### DIRECTIONS
Print the listing below exactly as written.

### INFORMATION PROVIDED
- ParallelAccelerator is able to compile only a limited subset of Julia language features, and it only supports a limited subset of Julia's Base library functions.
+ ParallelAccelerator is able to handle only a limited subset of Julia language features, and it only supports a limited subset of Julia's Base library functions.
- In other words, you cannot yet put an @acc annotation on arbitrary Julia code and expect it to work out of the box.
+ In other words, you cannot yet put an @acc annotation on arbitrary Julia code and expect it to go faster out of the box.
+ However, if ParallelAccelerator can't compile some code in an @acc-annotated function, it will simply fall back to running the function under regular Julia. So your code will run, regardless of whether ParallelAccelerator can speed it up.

### ANSWER SPACE
- ParallelAccelerator is able to compile only a limited subset of Julia language features, and it only supports a limited subset of Julia's Base library functions.
+ ParallelAccelerator is able to handle only a limited subset of Julia language features, and it only supports a limited subset of Julia's Base library functions.
- In other words, you cannot yet put an @acc annotation on arbitrary Julia code and expect it to work out of the box.
+ In other words, you cannot yet put an @acc annotation on arbitrary Julia code and expect it to go faster out of the box.
+ However, if ParallelAccelerator can't compile some code in an @acc-annotated function, it will simply fall back to running the function under regular Julia. So your code will run, regardless of whether ParallelAccelerator can speed it up.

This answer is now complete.